Reproduce the listing below character for character; drop every image.

======== TASK INPUT

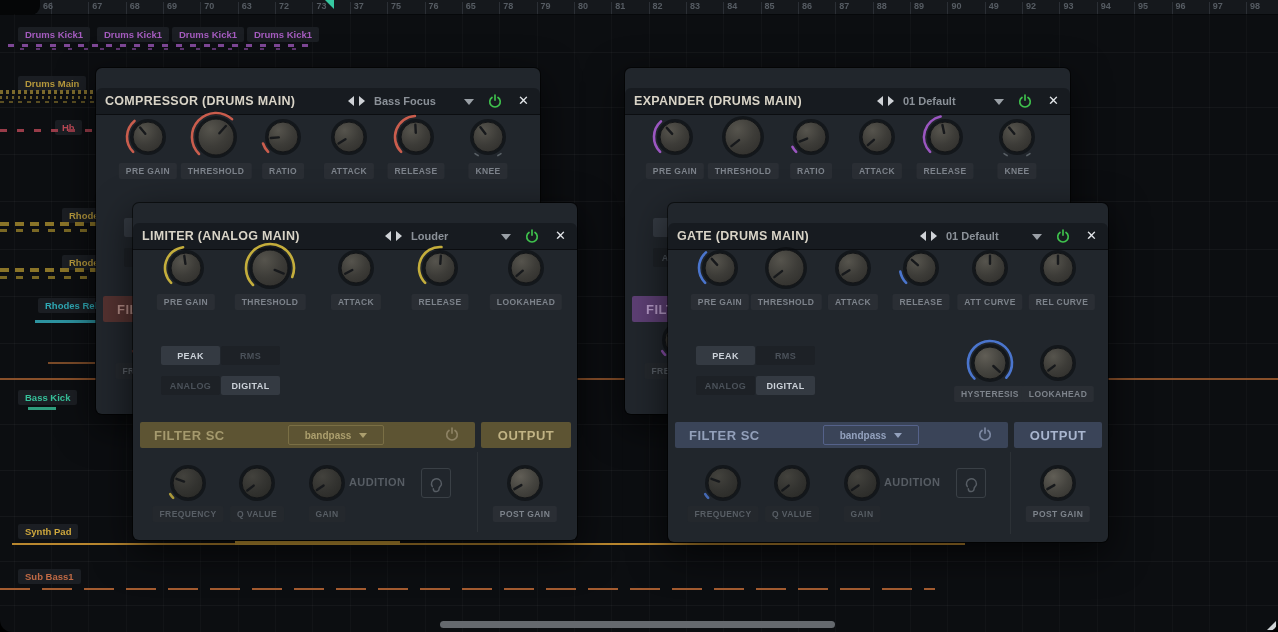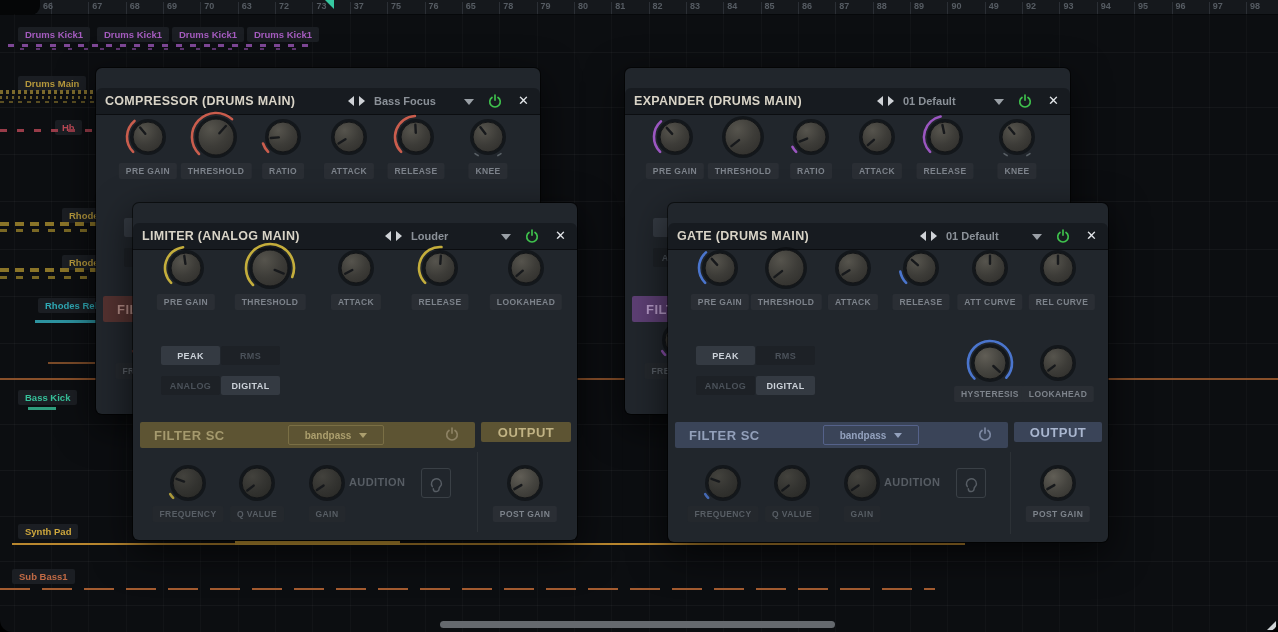--- a/index.html
+++ b/index.html
@@ -36,21 +36,21 @@
   .modebtn{position:absolute;width:59px;height:19px;border-radius:2px;font-size:9px;font-weight:bold;letter-spacing:.4px;
            display:flex;align-items:center;justify-content:center;}
   .modebtn.on{background:#343a42;color:#ccd2d9;}
   .modebtn.off{background:#1d2126;color:#4b525a;}
   .fbar{position:absolute;left:7px;height:26px;border-radius:2px;}
   .fbar-label{position:absolute;left:14px;top:6px;font-size:13px;font-weight:bold;letter-spacing:.5px;}
   .dropdown{position:absolute;left:148px;top:3px;width:94px;height:18px;border:1px solid;border-radius:2px;
             display:flex;align-items:center;justify-content:center;gap:8px;font-size:10px;font-weight:bold;}
   .dd-caret{width:0;height:0;border-left:4.5px solid transparent;border-right:4.5px solid transparent;border-top:5.5px solid;}
   .fpower{position:absolute;right:14px;top:3px;}
-  .obar{position:absolute;height:20px;border-radius:2px;display:flex;align-items:center;justify-content:center;
+  .obar{position:absolute;height:26px;border-radius:2px;display:flex;align-items:center;justify-content:center;
         font-size:13px;font-weight:bold;letter-spacing:.5px;}
   .audition{position:absolute;font-size:11px;font-weight:bold;letter-spacing:.4px;color:#575d64;}
   .earbox{position:absolute;width:28px;height:28px;border:1px solid #3a4046;border-radius:3px;display:flex;align-items:center;justify-content:center;}
   .vdiv{position:absolute;width:1px;background:rgba(255,255,255,0.05);}
 </style>
 </head>
 <body>
 
 <div class="screen">
 
@@ -201,21 +201,21 @@
         <div class="clip-chip" style="left:172px;top:27px;color:#a55cbf">Drums Kick1</div>
         <div class="clip-chip" style="left:247px;top:27px;color:#a55cbf">Drums Kick1</div>
         <div class="clip-chip" style="left:18px;top:76px;color:#b5983c">Drums Main</div>
         <div class="clip-chip" style="left:240px;top:76px;color:#b5983c">Drums Main</div>
         <div class="clip-chip" style="left:55px;top:120px;color:#bf4a57">Hh</div>
         <div class="clip-chip" style="left:62px;top:208px;color:#b5983c">Rhodes Relaxed 1</div>
         <div class="clip-chip" style="left:62px;top:255px;color:#b5983c">Rhodes Relaxed 1</div>
         <div class="clip-chip" style="left:38px;top:298px;color:#2fa9b5">Rhodes Relaxed 1</div>
         <div class="clip-chip" style="left:18px;top:390px;color:#36c09a">Bass Kick</div>
         <div class="clip-chip" style="left:18px;top:524px;color:#cfa83d">Synth Pad</div>
-        <div class="clip-chip" style="left:12px;top:569px;color:#c06a45">Sub Bass1</div>
+        <div class="clip-chip" style="left:18px;top:569px;color:#c06a45">Sub Bass1</div>
       </div>
     <div id="strips">
         <div class="strip" style="left:8px;top:44px;width:304px;height:3px;background:repeating-linear-gradient(90deg,#7e4796 0 6px,transparent 6px 14px)"></div>
         <div class="strip" style="left:20px;top:48px;width:280px;height:2px;background:repeating-linear-gradient(90deg,#5e3570 0 4px,transparent 4px 16px)"></div>
         <div class="strip" style="left:0px;top:90px;width:310px;height:4px;background:repeating-linear-gradient(90deg,#7c6a2c 0 3px,transparent 3px 6px)"></div>
         <div class="strip" style="left:0px;top:96px;width:310px;height:3px;background:repeating-linear-gradient(90deg,#6e5e28 0 2px,transparent 2px 6px)"></div>
         <div class="strip" style="left:0px;top:101px;width:310px;height:2px;background:repeating-linear-gradient(90deg,#5a4e22 0 4px,transparent 4px 9px)"></div>
         <div class="strip" style="left:0px;top:129px;width:96px;height:3px;background:repeating-linear-gradient(90deg,#983c49 0 7px,transparent 7px 17px)"></div>
         <div class="strip" style="left:0px;top:222px;width:133px;height:4px;background:repeating-linear-gradient(90deg,#8a7428 0 9px,transparent 9px 15px)"></div>
         <div class="strip" style="left:0px;top:229px;width:133px;height:3px;background:repeating-linear-gradient(90deg,#7a6824 0 7px,transparent 7px 16px)"></div>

================

■ WRITTEN ANSWER
--- a/index.html
+++ b/index.html
@@ -36,21 +36,21 @@
   .modebtn{position:absolute;width:59px;height:19px;border-radius:2px;font-size:9px;font-weight:bold;letter-spacing:.4px;
            display:flex;align-items:center;justify-content:center;}
   .modebtn.on{background:#343a42;color:#ccd2d9;}
   .modebtn.off{background:#1d2126;color:#4b525a;}
   .fbar{position:absolute;left:7px;height:26px;border-radius:2px;}
   .fbar-label{position:absolute;left:14px;top:6px;font-size:13px;font-weight:bold;letter-spacing:.5px;}
   .dropdown{position:absolute;left:148px;top:3px;width:94px;height:18px;border:1px solid;border-radius:2px;
             display:flex;align-items:center;justify-content:center;gap:8px;font-size:10px;font-weight:bold;}
   .dd-caret{width:0;height:0;border-left:4.5px solid transparent;border-right:4.5px solid transparent;border-top:5.5px solid;}
   .fpower{position:absolute;right:14px;top:3px;}
-  .obar{position:absolute;height:20px;border-radius:2px;display:flex;align-items:center;justify-content:center;
+  .obar{position:absolute;height:26px;border-radius:2px;display:flex;align-items:center;justify-content:center;
         font-size:13px;font-weight:bold;letter-spacing:.5px;}
   .audition{position:absolute;font-size:11px;font-weight:bold;letter-spacing:.4px;color:#575d64;}
   .earbox{position:absolute;width:28px;height:28px;border:1px solid #3a4046;border-radius:3px;display:flex;align-items:center;justify-content:center;}
   .vdiv{position:absolute;width:1px;background:rgba(255,255,255,0.05);}
 </style>
 </head>
 <body>
 
 <div class="screen">
 
@@ -201,21 +201,21 @@
         <div class="clip-chip" style="left:172px;top:27px;color:#a55cbf">Drums Kick1</div>
         <div class="clip-chip" style="left:247px;top:27px;color:#a55cbf">Drums Kick1</div>
         <div class="clip-chip" style="left:18px;top:76px;color:#b5983c">Drums Main</div>
         <div class="clip-chip" style="left:240px;top:76px;color:#b5983c">Drums Main</div>
         <div class="clip-chip" style="left:55px;top:120px;color:#bf4a57">Hh</div>
         <div class="clip-chip" style="left:62px;top:208px;color:#b5983c">Rhodes Relaxed 1</div>
         <div class="clip-chip" style="left:62px;top:255px;color:#b5983c">Rhodes Relaxed 1</div>
         <div class="clip-chip" style="left:38px;top:298px;color:#2fa9b5">Rhodes Relaxed 1</div>
         <div class="clip-chip" style="left:18px;top:390px;color:#36c09a">Bass Kick</div>
         <div class="clip-chip" style="left:18px;top:524px;color:#cfa83d">Synth Pad</div>
-        <div class="clip-chip" style="left:12px;top:569px;color:#c06a45">Sub Bass1</div>
+        <div class="clip-chip" style="left:18px;top:569px;color:#c06a45">Sub Bass1</div>
       </div>
     <div id="strips">
         <div class="strip" style="left:8px;top:44px;width:304px;height:3px;background:repeating-linear-gradient(90deg,#7e4796 0 6px,transparent 6px 14px)"></div>
         <div class="strip" style="left:20px;top:48px;width:280px;height:2px;background:repeating-linear-gradient(90deg,#5e3570 0 4px,transparent 4px 16px)"></div>
         <div class="strip" style="left:0px;top:90px;width:310px;height:4px;background:repeating-linear-gradient(90deg,#7c6a2c 0 3px,transparent 3px 6px)"></div>
         <div class="strip" style="left:0px;top:96px;width:310px;height:3px;background:repeating-linear-gradient(90deg,#6e5e28 0 2px,transparent 2px 6px)"></div>
         <div class="strip" style="left:0px;top:101px;width:310px;height:2px;background:repeating-linear-gradient(90deg,#5a4e22 0 4px,transparent 4px 9px)"></div>
         <div class="strip" style="left:0px;top:129px;width:96px;height:3px;background:repeating-linear-gradient(90deg,#983c49 0 7px,transparent 7px 17px)"></div>
         <div class="strip" style="left:0px;top:222px;width:133px;height:4px;background:repeating-linear-gradient(90deg,#8a7428 0 9px,transparent 9px 15px)"></div>
         <div class="strip" style="left:0px;top:229px;width:133px;height:3px;background:repeating-linear-gradient(90deg,#7a6824 0 7px,transparent 7px 16px)"></div>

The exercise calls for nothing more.